Eröffnet wurde der Ausstellungsreigen am 8. Oktober mit der Ausstellung „Meat Industry / AgroProdMash 2018“, der 23. Internationalen Ausstellung für Ausrüstung, Technologie, Rohstoffe und Zutaten für die Nahrungs- und Verarbeitungsindustrie. Dem folgte am 9. Oktober der „Agrosalon“, die Ausstellung für Landmaschinen im Ackerbau und am 10. Oktober öffneten die Tore des „Goldenen Herbstes“, der Agrarindustriellen Ausstellung des Russischen Landwirtschaftsministeriums, die der „Grünen Woche“ entspricht.

Die Ausstellung „Meat Industry / AgroProdMash 2018“ hat die längste Tradition. In ihrer 23. Ausfertigung kann die AgroProdMash – die Meat Industry kam vor neun Jahren dazu – auf ein beständiges Wachstum zurückblicken und gilt heute als die unangefochtene Nummer 1 in der Russischen Föderation. Auf 26.000 m² Gesamtfläche stellten 874 Aussteller, davon 400 aus dem Ausland, Maschinen und Ausrüstungen der Milch-, Fleisch-, Backwarenindustrie, Betriebsmittel sowie Maschinen und Ausrüstungen zur Verpackung, Lagerung und dem Transport der Erzeugnisse vor.
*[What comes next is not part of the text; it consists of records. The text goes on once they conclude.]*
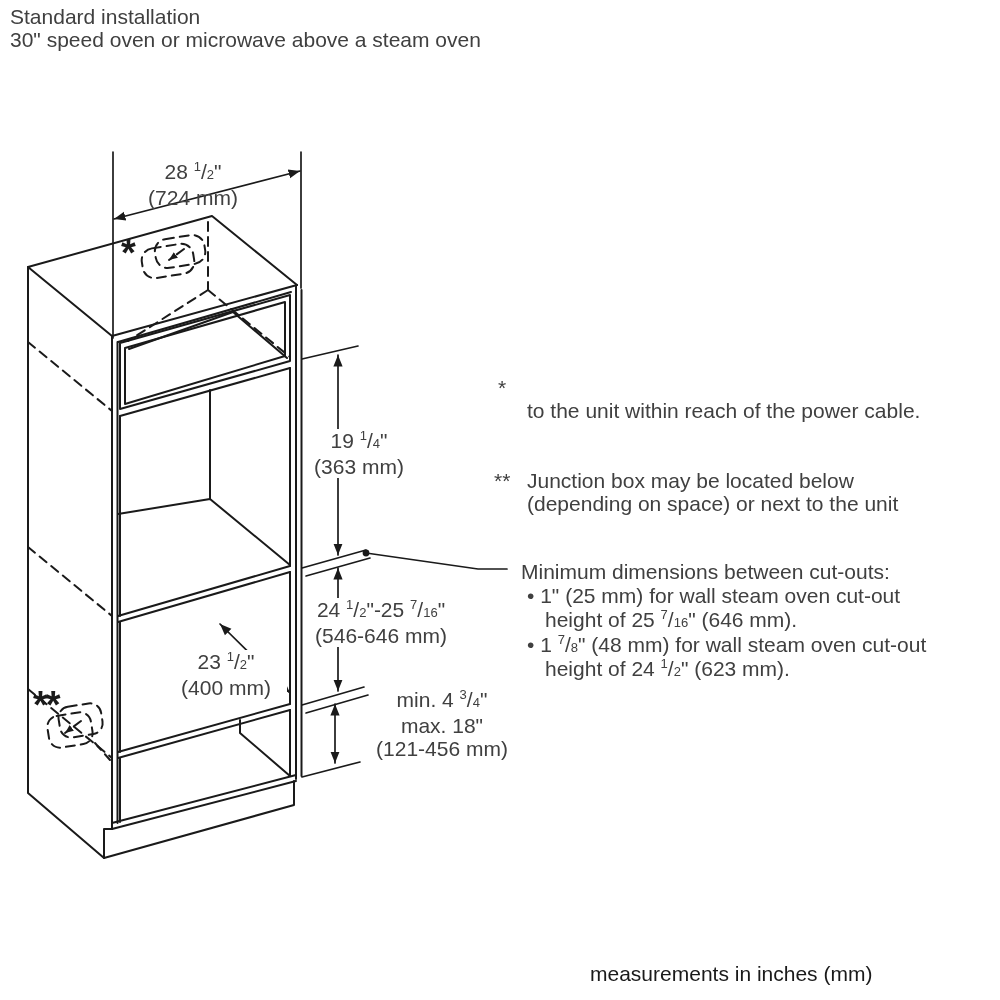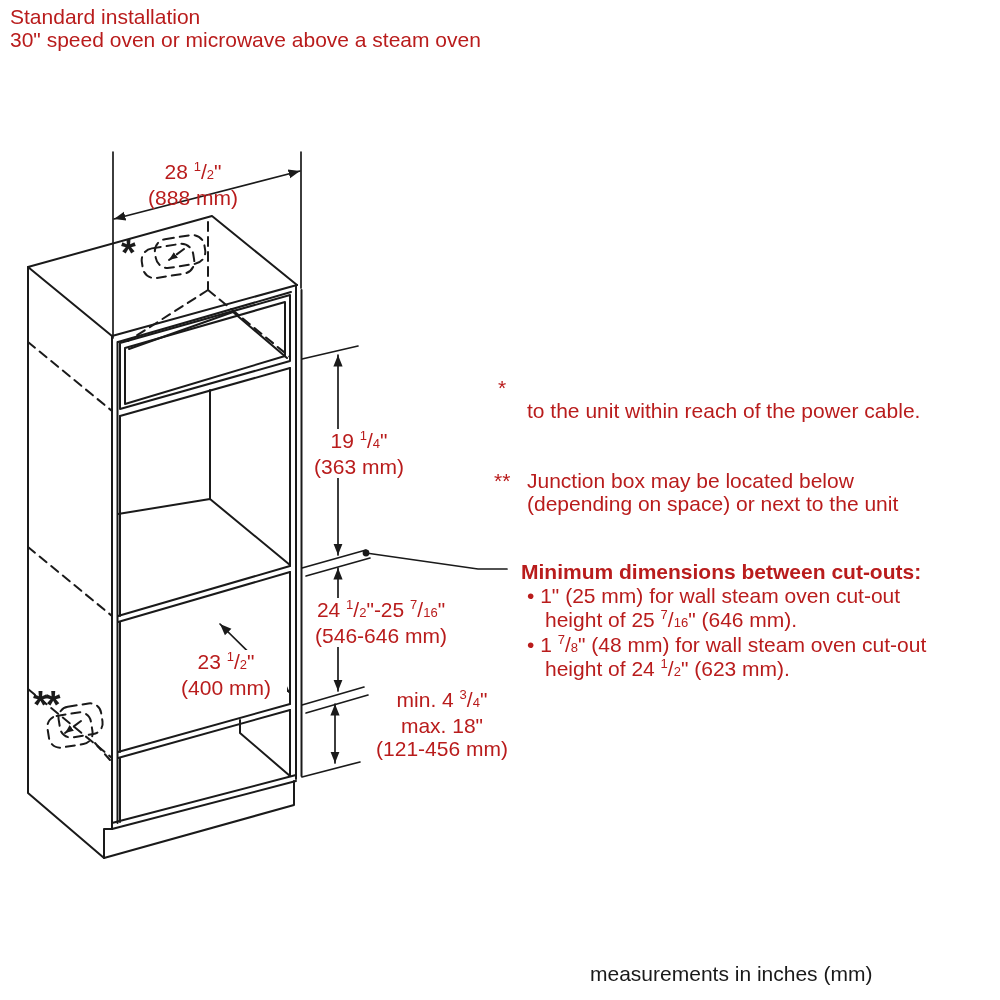--- a/index.html
+++ b/index.html
@@ -6,7 +6,7 @@
   #stage{position:relative;width:1000px;height:1000px;background:#ffffff;overflow:hidden;
          font-family:"Liberation Sans","DejaVu Sans",sans-serif;color:#1a1a1a;}
   #diagram-svg{position:absolute;left:0;top:0;}
-  .t{position:absolute;white-space:nowrap;font-size:21px;line-height:23px;color:#b91c1c;}
+  .t{position:absolute;white-space:nowrap;font-size:21px;line-height:23px;color:#404040;}
   .c{text-align:center;}
   .bg{background:#ffffff;}
   .title-block{position:absolute;left:10px;top:5px;}

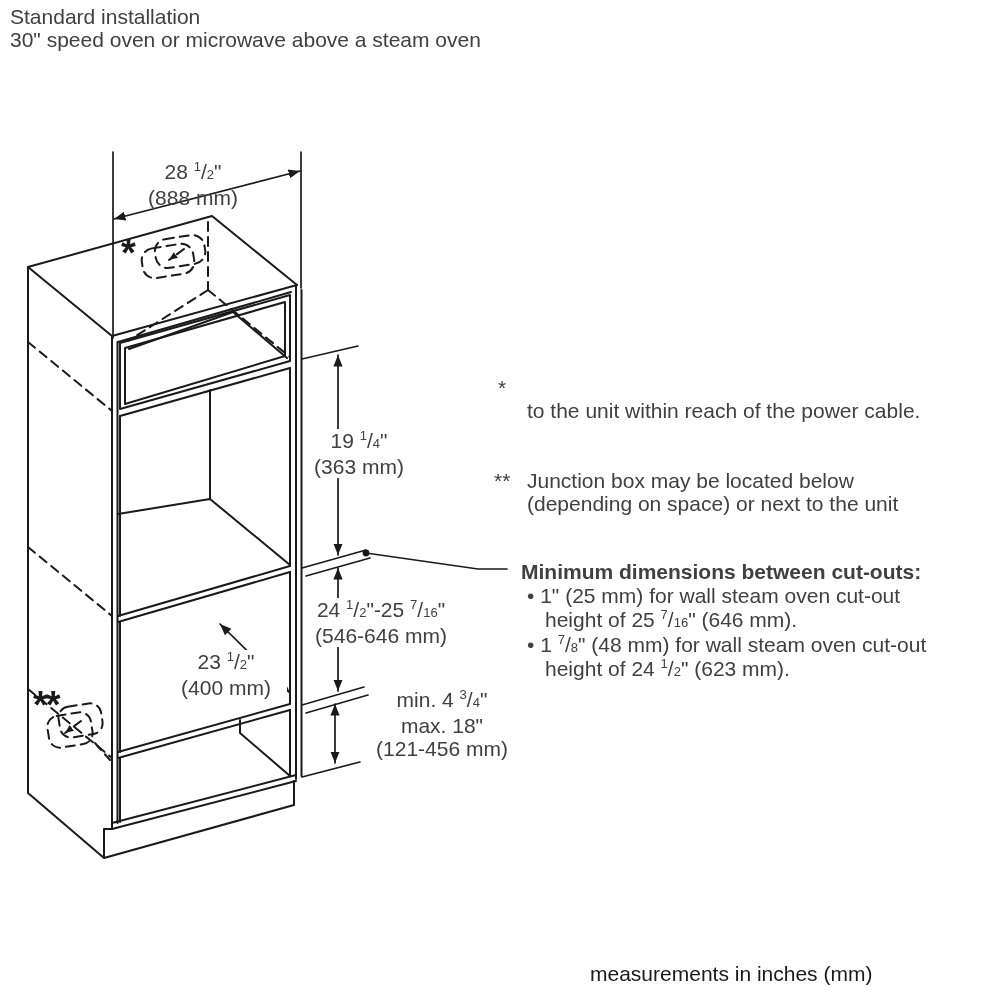--- a/index.html
+++ b/index.html
@@ -146,7 +146,7 @@
 
   <div class="t c" style="left:132px;top:160px;width:122px;">
     <div>28 <sup>1</sup>/<span class="dn">2</span>"</div>
-    <div>(888 mm)</div>
+    <div>(724 mm)</div>
   </div>
 
   <div class="t c bg" style="left:303px;top:429px;width:112px;">

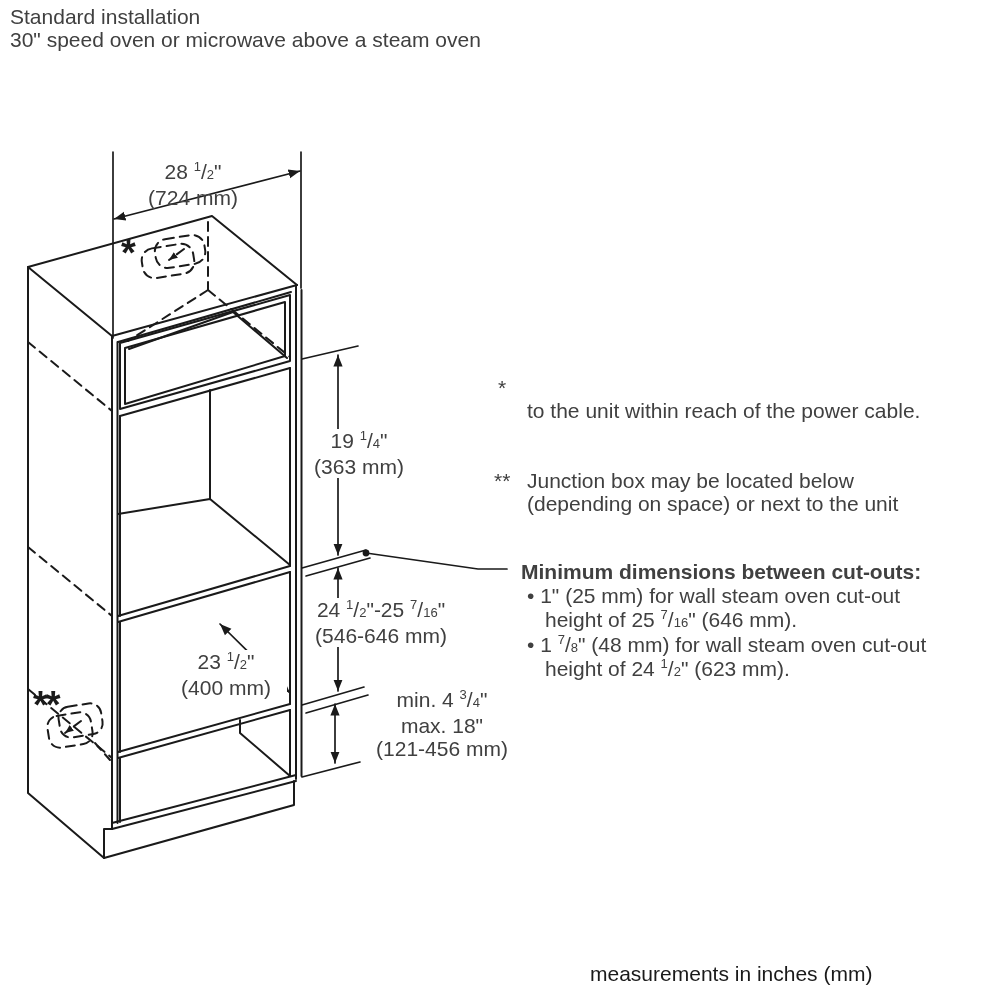--- a/index.html
+++ b/index.html
@@ -177,7 +177,7 @@
   <div class="t" style="left:527px;top:469px;">Junction box may be located below</div>
   <div class="t" style="left:527px;top:492px;">(depending on space) or next to the unit</div>
 
-  <div class="t" style="left:521px;top:560px;font-weight:bold;">Minimum dimensions between cut-outs:</div>
+  <div class="t" style="left:521px;top:560px;">Minimum dimensions between cut-outs:</div>
   <div class="t" style="left:527px;top:584px;">• 1" (25 mm) for wall steam oven cut-out</div>
   <div class="t" style="left:545px;top:608px;">height of 25 <sup>7</sup>/<span class="dn">16</span>" (646 mm).</div>
   <div class="t" style="left:527px;top:633px;">• 1 <sup>7</sup>/<span class="dn">8</span>" (48 mm) for wall steam oven cut-out</div>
Aus dem Ausland waren 37 Nationen vertreten. Vier davon – China, Dänemark, Deutschland, Italien – waren dies mit offiziellen Beteiligungen ihrer Länder. Zahlenmäßig führte Deutschland mit 78 Ausstellern die Spitze an, gefolgt von Italien (68). Die größte Fläche nahmen ebenfalls die deutschen Aussteller ein. Allein in der deutschen Gemeinschaftsausstellung, die vom Bundesministerium für Wirtschaft und Energie gefördert, in Kooperation mit der AUMA von der IFWexpo Heidelberg GmbH organisiert und von der DLG unterstützt wurde, stellten 43 Aussteller auf 1.534 m² Fläche in zwei Hallen ihre Maschinen, Ausrüstungen und vor allem komplette technische Lösungen für Verfahrensketten vor.
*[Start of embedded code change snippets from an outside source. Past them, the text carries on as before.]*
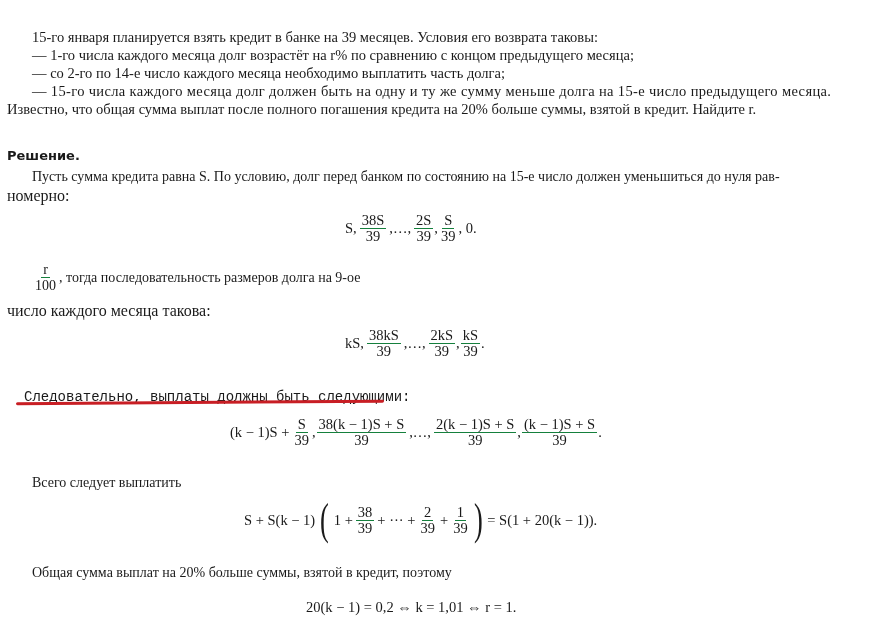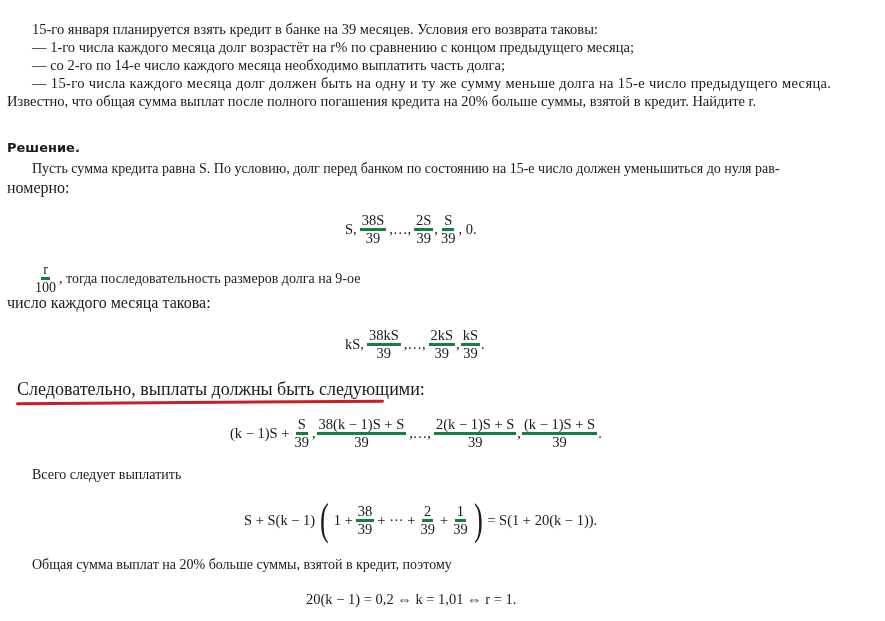--- a/index.html
+++ b/index.html
@@ -5,7 +5,7 @@
   html, body { margin:0; padding:0; background:#ffffff; }
   body { width:885px; height:621px; position:relative; overflow:hidden;
          font-family:"Liberation Serif", "DejaVu Serif", serif; color:#1a1a1a; font-size:14.5px; }
-  .abs { position:absolute; white-space:nowrap; }
+  .abs { position:absolute; white-space:nowrap;margin-top:8px; }
   .line { line-height:18px; }
   .heading { font-family:"DejaVu Sans", "Liberation Sans", sans-serif; font-weight:bold; font-size:13px; }
   .frac { display:inline-flex; flex-direction:column; align-items:center; vertical-align:middle; margin:0 1px; line-height:15px; }

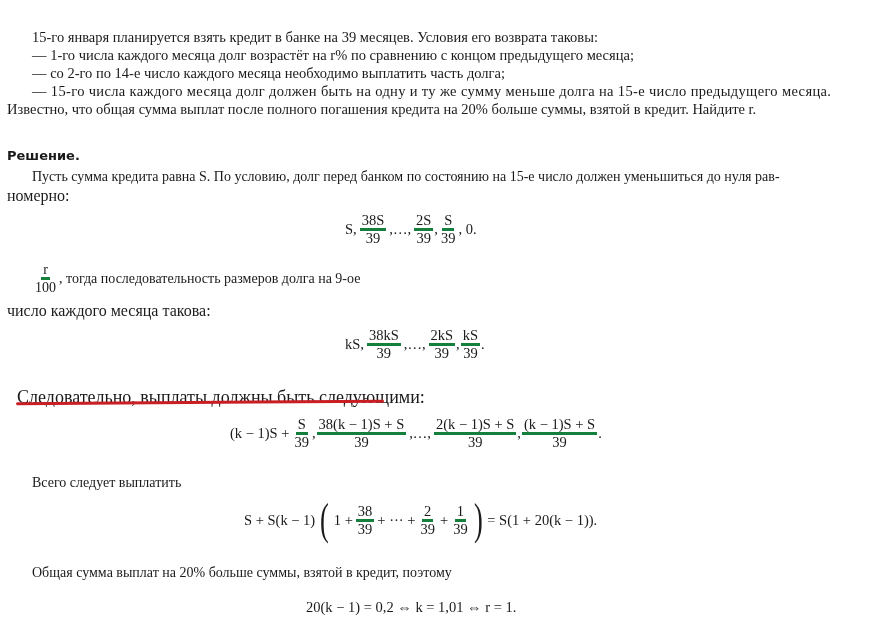--- a/index.html
+++ b/index.html
@@ -9,7 +9,7 @@
   .line { line-height:18px; }
   .heading { font-family:"DejaVu Sans", "Liberation Sans", sans-serif; font-weight:bold; font-size:13px; }
   .frac { display:inline-flex; flex-direction:column; align-items:center; vertical-align:middle; margin:0 1px; line-height:15px; }
-  .frac .num { border-bottom:3px solid #15803d; padding:0 2px; }
+  .frac .num { border-bottom:1px solid #15803d; padding:0 2px; }
   .frac .den { padding:0 2px; }
   .formula { position:absolute; white-space:nowrap; display:flex; align-items:center; font-size:14.5px; }
   .formula span.t { margin:0 2px; }

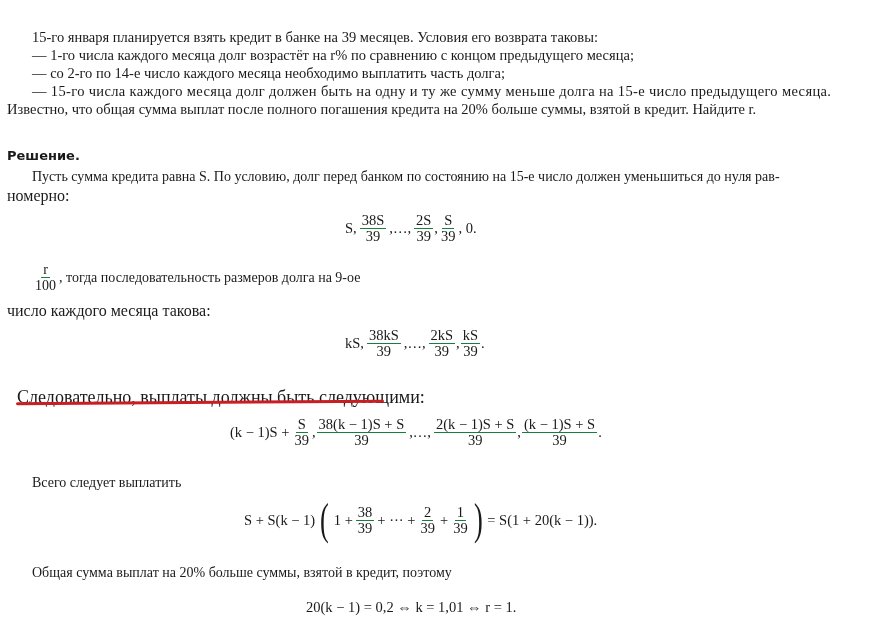--- a/index.html
+++ b/index.html
@@ -75,7 +75,7 @@
   <span>.</span>
 </div>
 
-<div class="abs line" style="left:17px;top:380px;font-size:18px;">Следовательно, выплаты должны быть следующими:</div>
+<div class="abs line" style="left:24px;top:380px;font-size:14px;font-family:Liberation Mono, monospace;">Следовательно, выплаты должны быть следующими:</div>
 <div class="redline"></div>
 
 <div class="formula" style="left:228px;top:417px;">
Mit dem Bestreben der Russischen Föderation (RF), sich von Nahrungsmittelimporten unabhängig zu machen, können die traditionell guten Verbindungen aus dem deutschen Maschinenbau zur russischen Nahrungsmittelindustrie zur Geltung kommen. Die Konzentration der Verarbeitung in der RF erfordert komplette technische Lösungen von der Rohstoffaufbereitung bis zur Versorgung des Handels, unabhängig vom Sektor: Fleisch, Milch, Fisch oder Getreide.

Es galt der sich in Russland entwickelnden wie auch der internationalen Konkurrenz einen Schritt voraus zu sein. Das ist offenbar gelungen, die Befragung der deutschen Aussteller am Ende der Messe ergab ein überwiegend gut gestimmtes Bild, die Mehrzahl der Aussteller fuhr mit abgeschlossenen Verträgen oder guten Aussichten darauf nach Hause.